Code IADD [IPUSH CInt (DInt (Int "-5")),IPUSH CInt (DInt (Int "1"))]

[Linearized tree]

DROP;
PUSH int -5;
PUSH int 1

however if I add another token rule token Nat digit+ ;above the "Int" rule, then the positive Number 1 in my test is not recognized! The negative number -5 is fine though.

Parse              Failed...

Tokens:
1:1     "DROP"
1:5     ";"
1:7     "PUSH"
1:12    "int"
1:16    "-5"
1:18    ";"
1:20    "PUSH"
1:25    "int"
1:29    "1"
1:30    ";"
syntax error at line 1, column 29 before `1'

This does not seem to happen with other rules on top of the Nat rule, e.g. token Hex '0''x' ( digit | ["abcdefABCDEF"] )+ ;

PS: btw, why are Integer and Double defined as positive numbers? Seems strange to me or I do not know how you would use this definitions to work with negative numbers.

andreasabel commented 2 years ago

@JoAllg:

however if I add another token rule token Nat digit+ ;above the "Int" rule, then the positive Number 1 in my test is not recognized!

This is a general effect with lexical analysis: Number 1 matches both Int and Nat, so the ambiguity is resolved by priority. Since Nat comes before Int, it gets the priority for equally long matches. Number -5 only matches Int, so it is still accepted.
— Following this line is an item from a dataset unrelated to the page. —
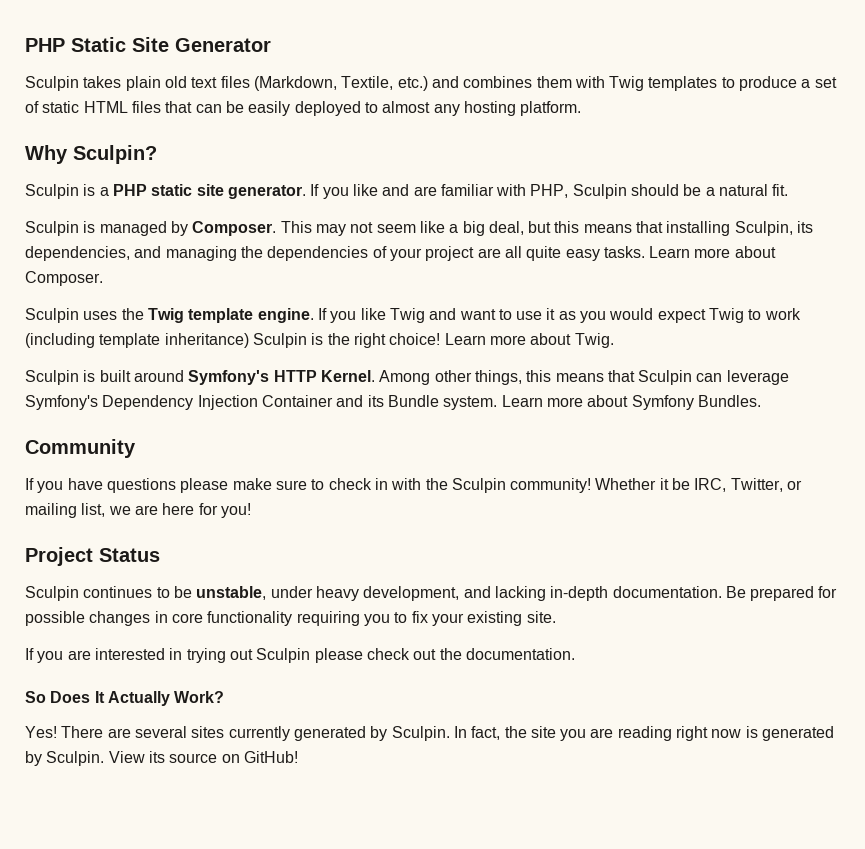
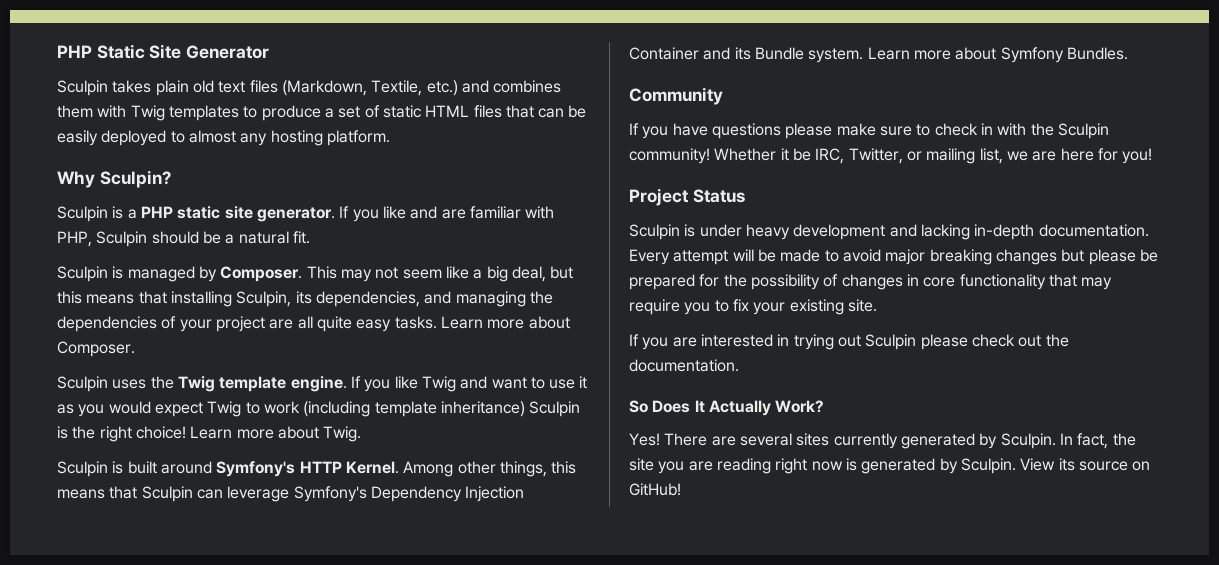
- Sculpin continues to be unstable, under heavy development, and lacking in-depth documentation.
+ Sculpin is under heavy development and lacking in-depth documentation.
- Be prepared for possible changes in core functionality requiring you to fix your existing site.
+ Every attempt will be made to avoid major breaking changes but please be prepared for the possibility of changes in core functionality that may require you to fix your existing site.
If you want both Nat and Int, I recommend to define Int as a category (via a grammar rule) and not as token type, e.g.:

Pos.  Int ::= Nat;
Neg.  Int ::= "-" Nat;

PS: btw, why are Integer and Double defined as positive numbers? Seems strange to me or I do not know how you would use this definitions to work with negative numbers.

See above, the - can be handled in the grammar.

It wasn't my design choice, but restricting to positive numbers seems more robust. Unary minus -x can be awkward to have if there is also binary minus (E.g. 0 - x). E.g., in GHC there is the somewhat weird asymmetry:

ghci> :t (- 1)

(- 1) :: Num a => a
ghci> :t (+ 1)

(+ 1) :: Num a => a -> a

Here, (+ 1) is the function that adds 1, but (- 1) is the literal -1.

JoAllg commented 2 years ago

thanks for the reply. I didn't realize that i itnroduced ambiguity in the definition. So even if I remove the Nat toke rule, the ambiguity will still exist with regards to the basic type Integer, right?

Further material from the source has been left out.